The Effects of Hormonal Imbalances
Hormonal imbalances are a relatively common complaint in the modern world. In fact, the number of people who suffer from this type of problem is rapidly increasing, probably due to lifestyle choices, poor diet, and lack of exercise. Hormonal imbalances can be genetic, but there are also a number of external factors that can bring them on including the following:
- Interrupted sleep patterns
- Poor lifestyle choices such as a bad diet or lack of exercise
- Life changes such as puberty and menopause
- Toxins such as alcohol and tobacco
- Certain medications such as synthetic hormones
- Environmental toxins
- Other medical conditions such as Diabetes, autoimmune diseases, and AFS
- Problems with detoxification systems in the body
But despite the increase in the number of people who have hormone imbalances, most people still don’t understand the implications or the dangers of this problem.

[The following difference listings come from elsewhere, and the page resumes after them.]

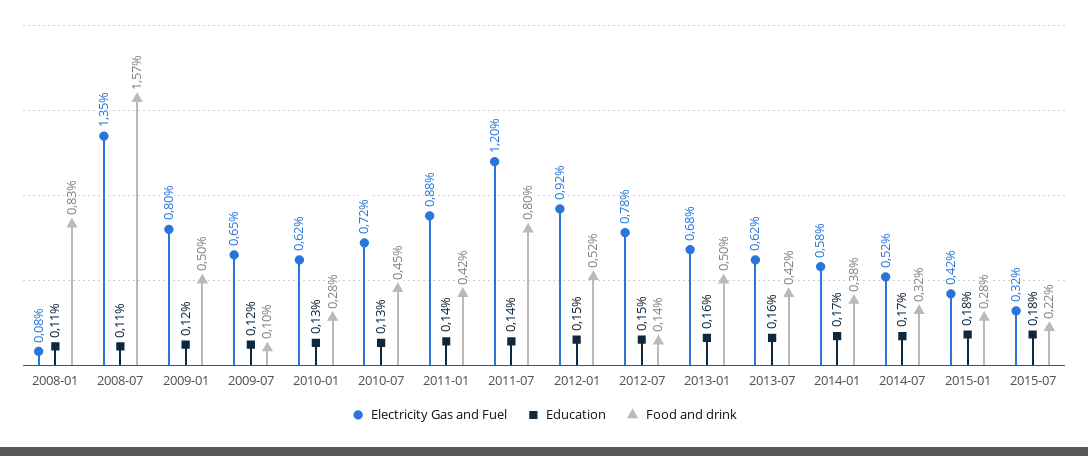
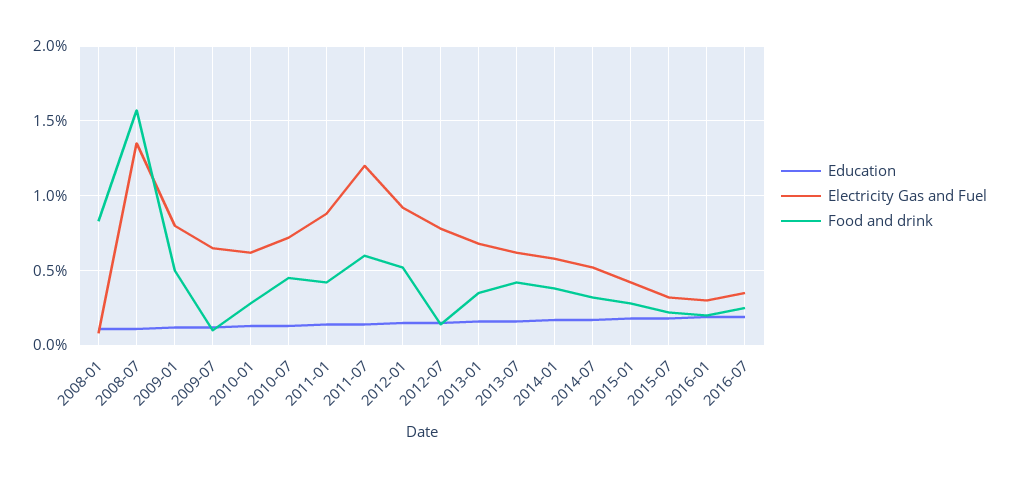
Food and drink, 2011-07: 0.8 -> 0.6
Food and drink, 2013-01: 0.5 -> 0.35
Education, 2016-01: none -> 0.2
Electricity Gas and Fuel, 2016-01: none -> 0.3
Food and drink, 2016-01: none -> 0.2
Education, 2016-07: none -> 0.2
Electricity Gas and Fuel, 2016-07: none -> 0.35
Food and drink, 2016-07: none -> 0.25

Your hormones exist in a delicate balance in your body, and when this balance is upset it can cause a range of symptoms including the following:
- Weight gain
- Skin problems
- Interrupted sleeping patterns
- PMS (for women)
- Mood swings
- Joint pain
- Memory problems
- Brain fog
- Muscle and joint pain
Unfortunately, many people associate the symptoms of hormonal imbalance with the normal processes of aging. This is a major problem because most imbalances will worsen over time if not corrected. This can result in a range of serious health problems such as an increased risk of certain types of cancers, osteoporosis, atherosclerosis, endometriosis, cardiovascular disease, and urinary tract infections. But to fully understand the effects that hormonal imbalances can have on your body, you need to understand more about hormone permissiveness and how certain hormones function.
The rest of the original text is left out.